Al respecto, el secretario de Miguel Gómez, quien supervisó los trabajos en el lugar, explicó que “a raíz de una medida judicial, y a pedido de la dueña del lugar que aducía que estaba cansada de las usurpaciones por parte de delincuentes que utilizaban el lugar como aguantadero, en colaboración llevamos adelante el operativo”.

Sobre la situación judicializada que se extendió por 6 años, el funcionario detalló que, según las denuncias, “el inmueble estuvo ocupado por distintas personas de mal vivir que tenían tomada la casa, que se dedicaban a la venta de sustancia estupefaciente y robaban en el vecindario”.
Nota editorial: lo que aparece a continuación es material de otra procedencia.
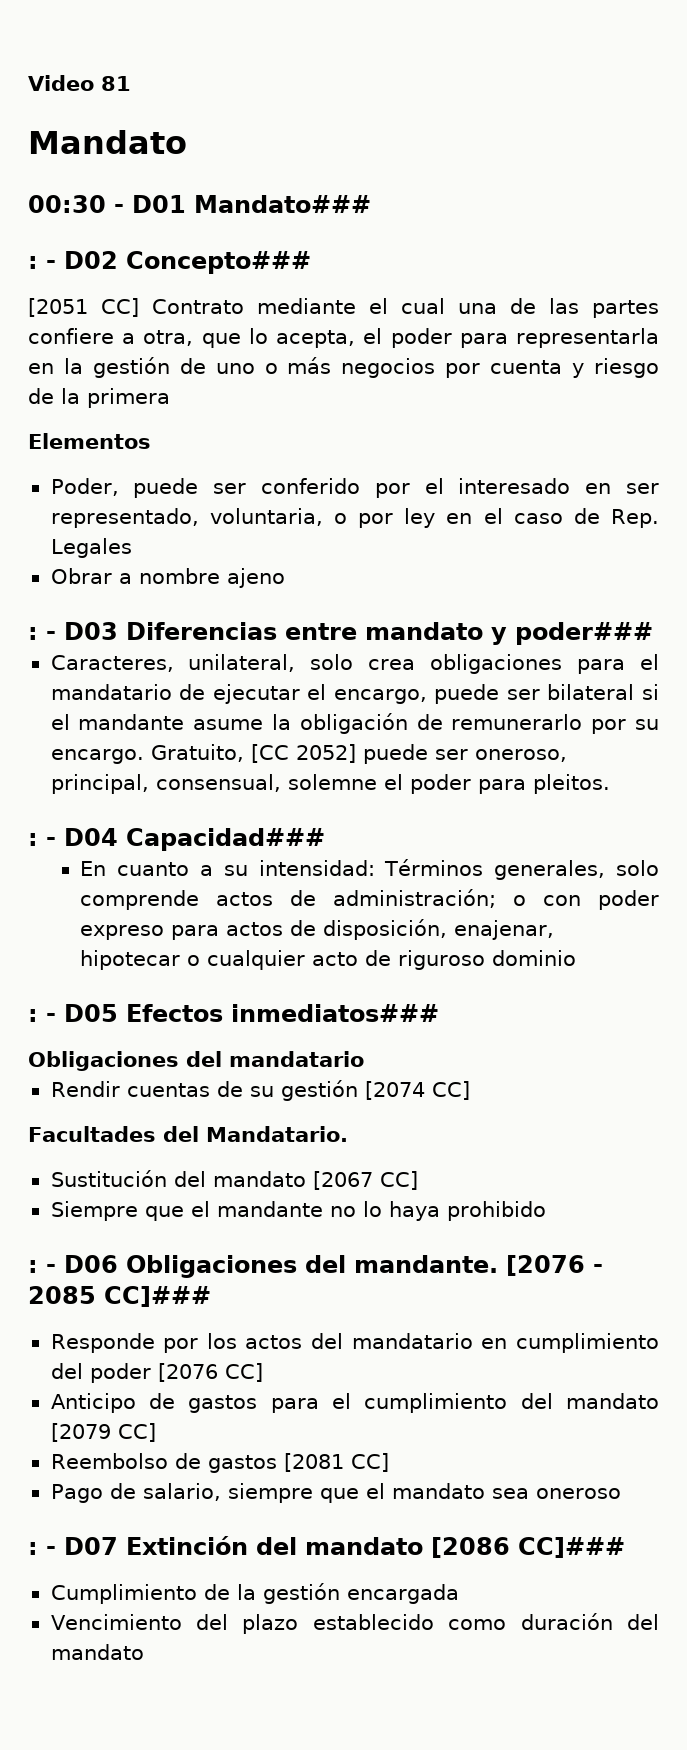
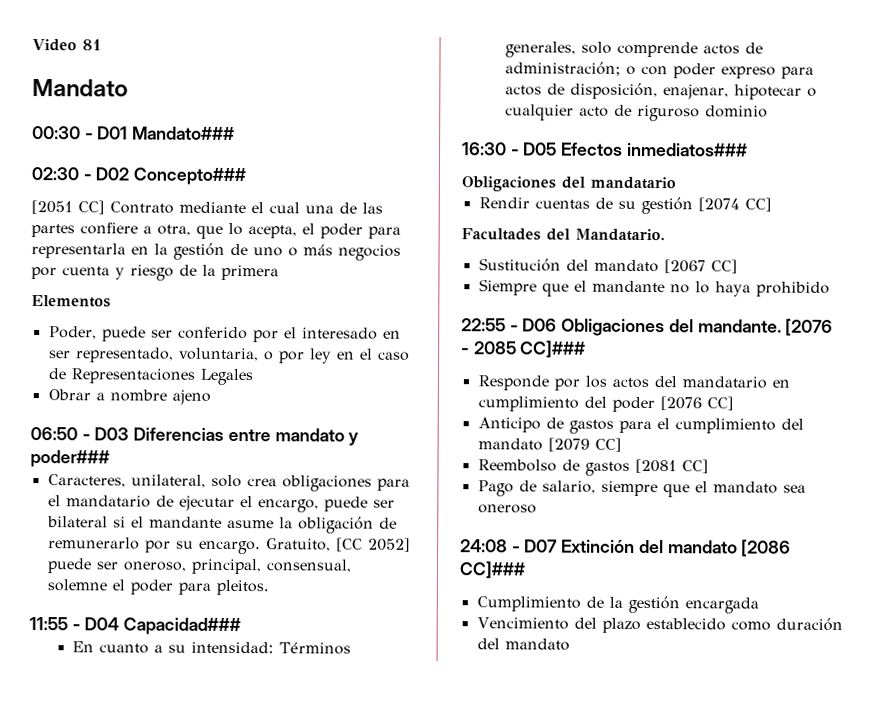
- : - D02 Concepto###
+ 02:30 - D02 Concepto###
- Poder, puede ser conferido por el interesado en ser representado, voluntaria, o por ley en el caso de Rep. Legales
+ Poder, puede ser conferido por el interesado en ser representado, voluntaria, o por ley en el caso de Representaciones Legales
- : - D03 Diferencias entre mandato y poder###
+ 06:50 - D03 Diferencias entre mandato y poder###
- : - D04 Capacidad###
+ 11:55 - D04 Capacidad###
- : - D05 Efectos inmediatos###
+ 16:30 - D05 Efectos inmediatos###
- : - D06 Obligaciones del mandante.
+ 22:55 - D06 Obligaciones del mandante.
- : - D07 Extinción del mandato [2086 CC]###
+ 24:08 - D07 Extinción del mandato [2086 CC]###

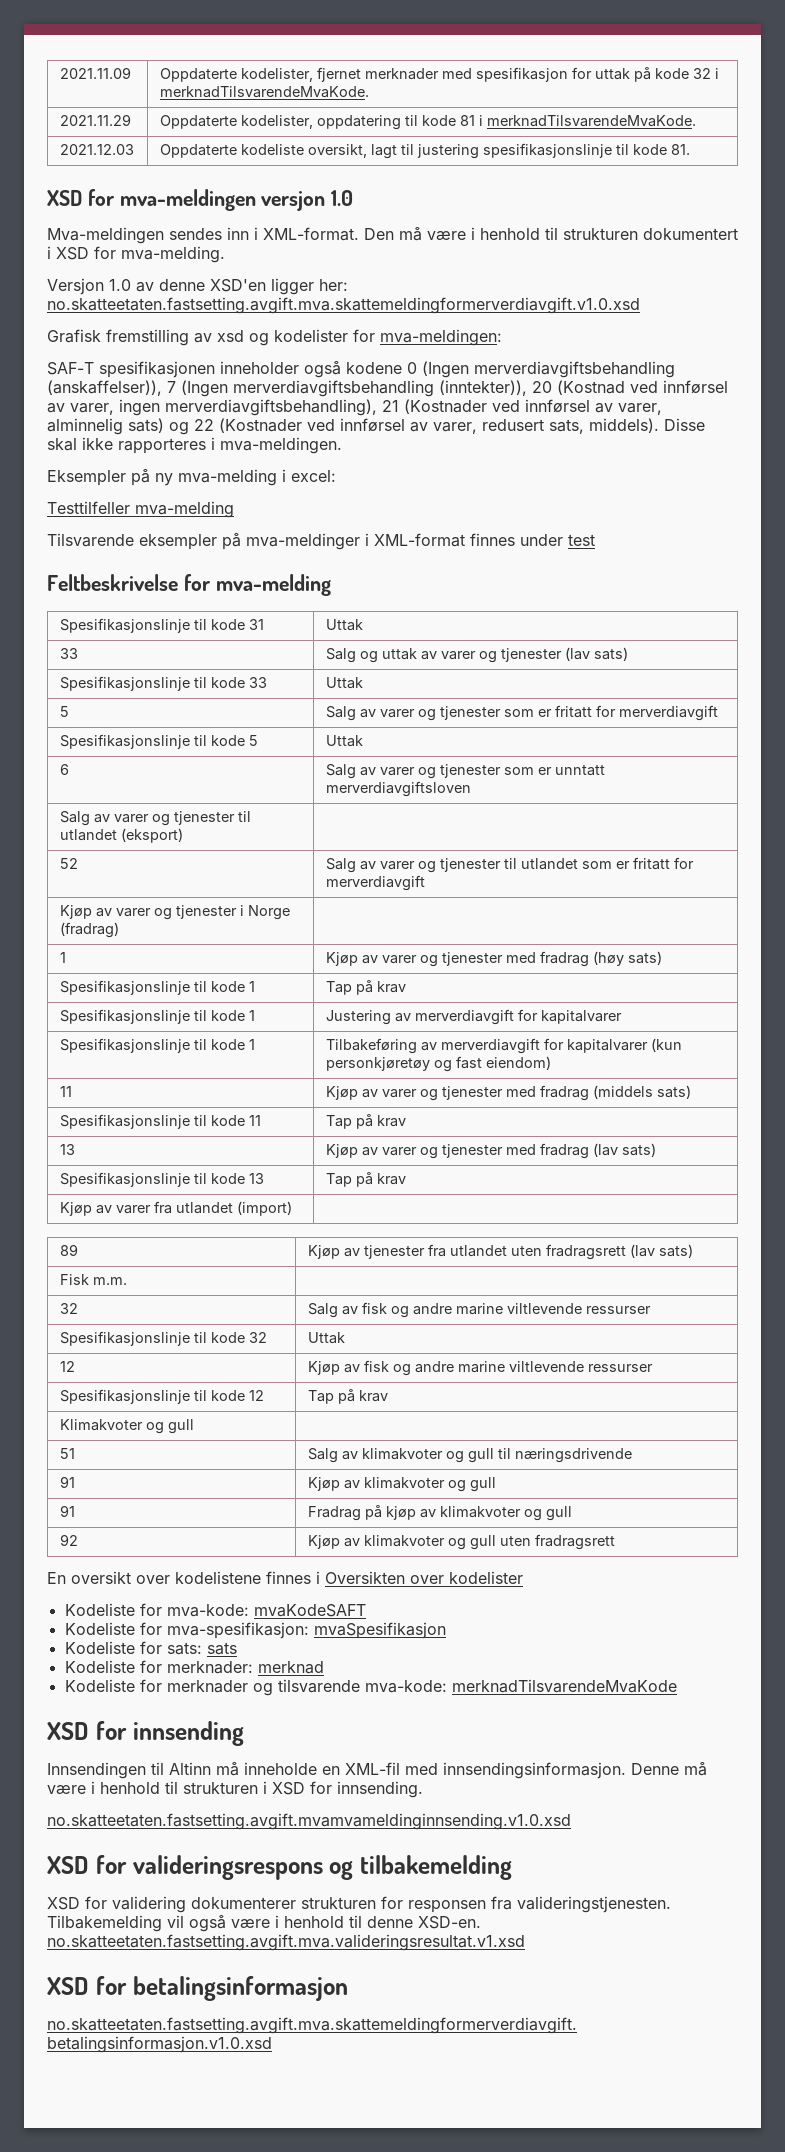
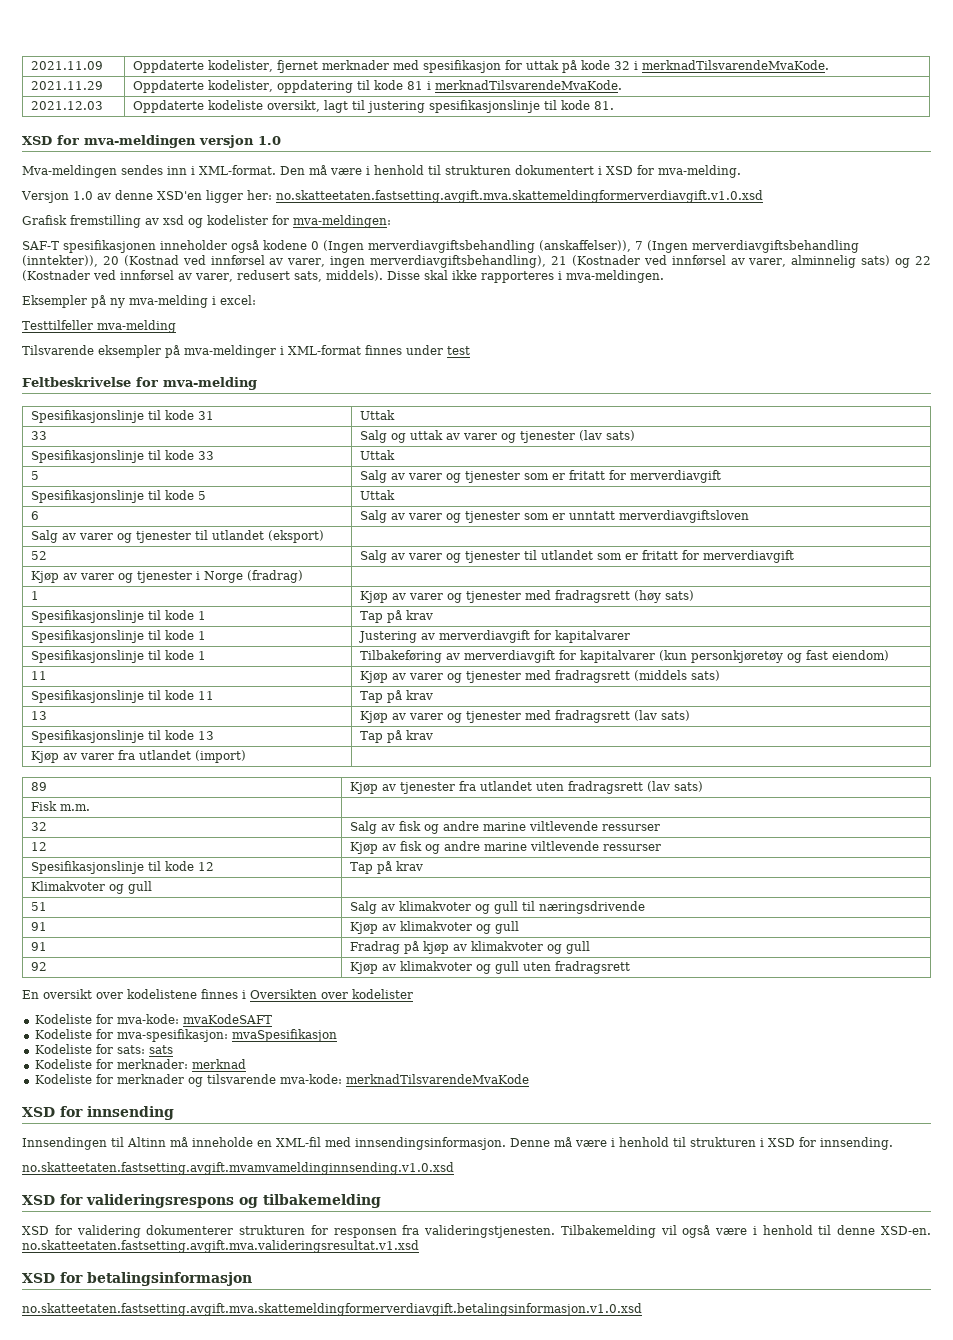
- 1 | Kjøp av varer og tjenester med fradrag (høy sats)
+ 1 | Kjøp av varer og tjenester med fradragsrett (høy sats)
- 11 | Kjøp av varer og tjenester med fradrag (middels sats)
+ 11 | Kjøp av varer og tjenester med fradragsrett (middels sats)
- 13 | Kjøp av varer og tjenester med fradrag (lav sats)
+ 13 | Kjøp av varer og tjenester med fradragsrett (lav sats)
- Spesifikasjonslinje til kode 32 | Uttak

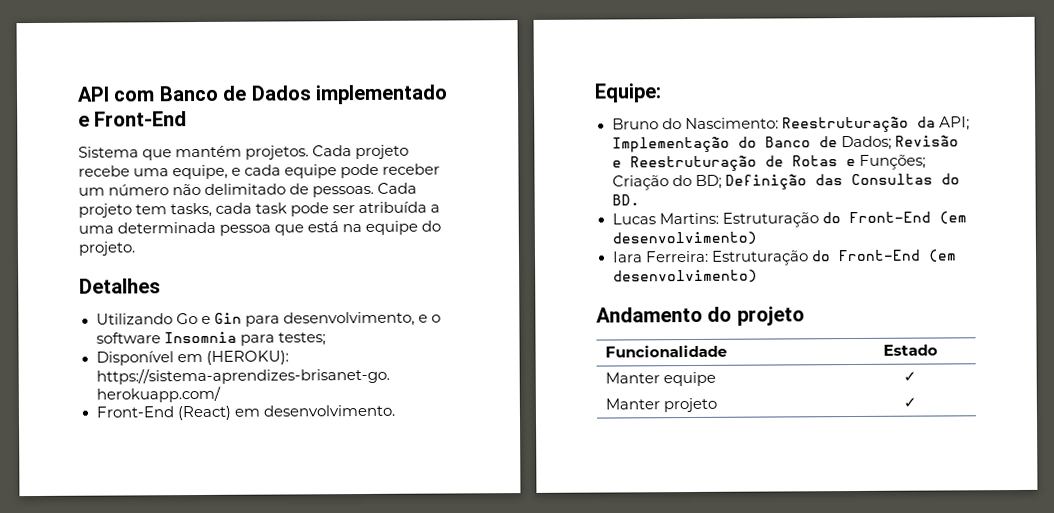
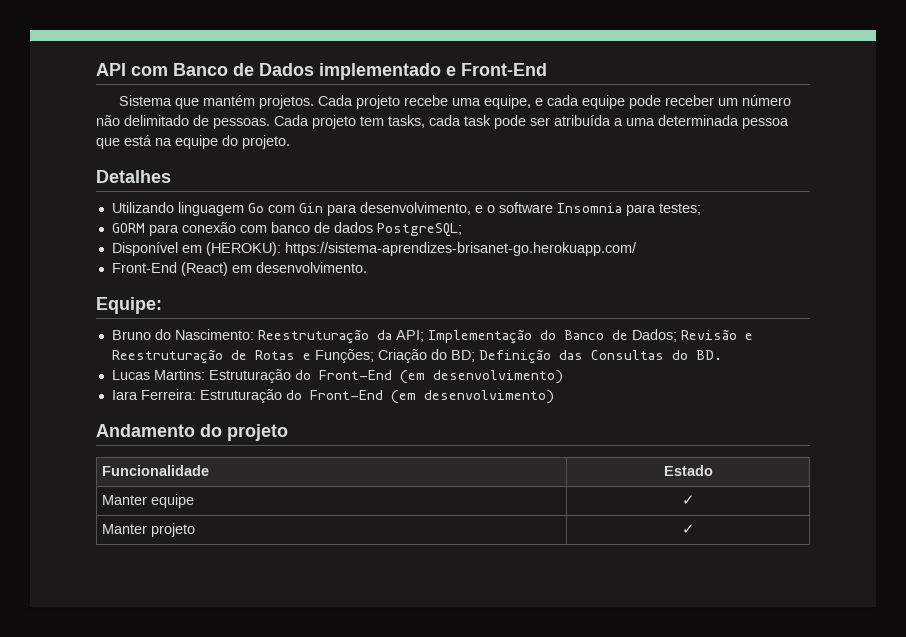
- Utilizando Go e Gin para desenvolvimento, e o software Insomnia para testes;
+ Utilizando linguagem Go com Gin para desenvolvimento, e o software Insomnia para testes;
+ GORM para conexão com banco de dados PostgreSQL;

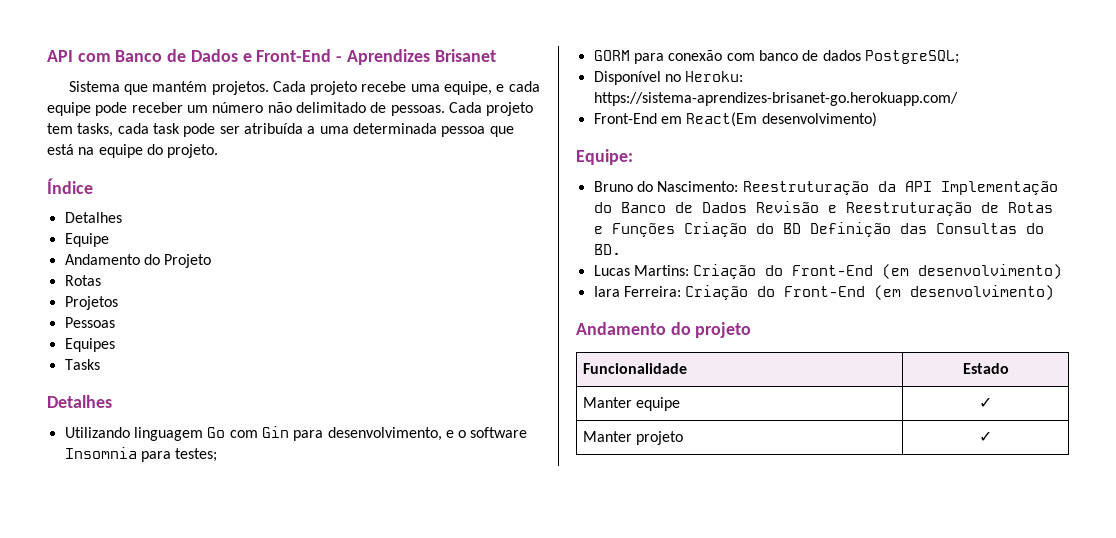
- API com Banco de Dados implementado e Front-End
+ API com Banco de Dados e Front-End - Aprendizes Brisanet
+ Índice
+ Detalhes
+ Equipe
+ Andamento do Projeto
+ Rotas
+ Projetos
+ Pessoas
+ Equipes
+ Tasks
- Disponível em (HEROKU): https://sistema-aprendizes-brisanet-go.herokuapp.com/
+ Disponível no Heroku: https://sistema-aprendizes-brisanet-go.herokuapp.com/
- Front-End (React) em desenvolvimento.
+ Front-End em React(Em desenvolvimento)
- Bruno do Nascimento: Reestruturação da API; Implementação do Banco de Dados; Revisão e Reestruturação de Rotas e Funções; Criação do BD; Definição das Consultas do BD.
+ Bruno do Nascimento: Reestruturação da API Implementação do Banco de Dados Revisão e Reestruturação de Rotas e Funções Criação do BD Definição das Consultas do BD.
- Lucas Martins: Estruturação do Front-End (em desenvolvimento)
+ Lucas Martins: Criação do Front-End (em desenvolvimento)
- Iara Ferreira: Estruturação do Front-End (em desenvolvimento)
+ Iara Ferreira: Criação do Front-End (em desenvolvimento)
En tanto, en alusión al procedimiento que se realizó, Gómez, destacó que “esta medida busca restaurar la seguridad y tranquilidad de los vecinos, quienes sufrían por la presencia de delincuentes en la zona”, al tiempo que acentuó que “la colaboración gubernamental permitió resolver un conflicto legal y social que se había extendido por largo tiempo”.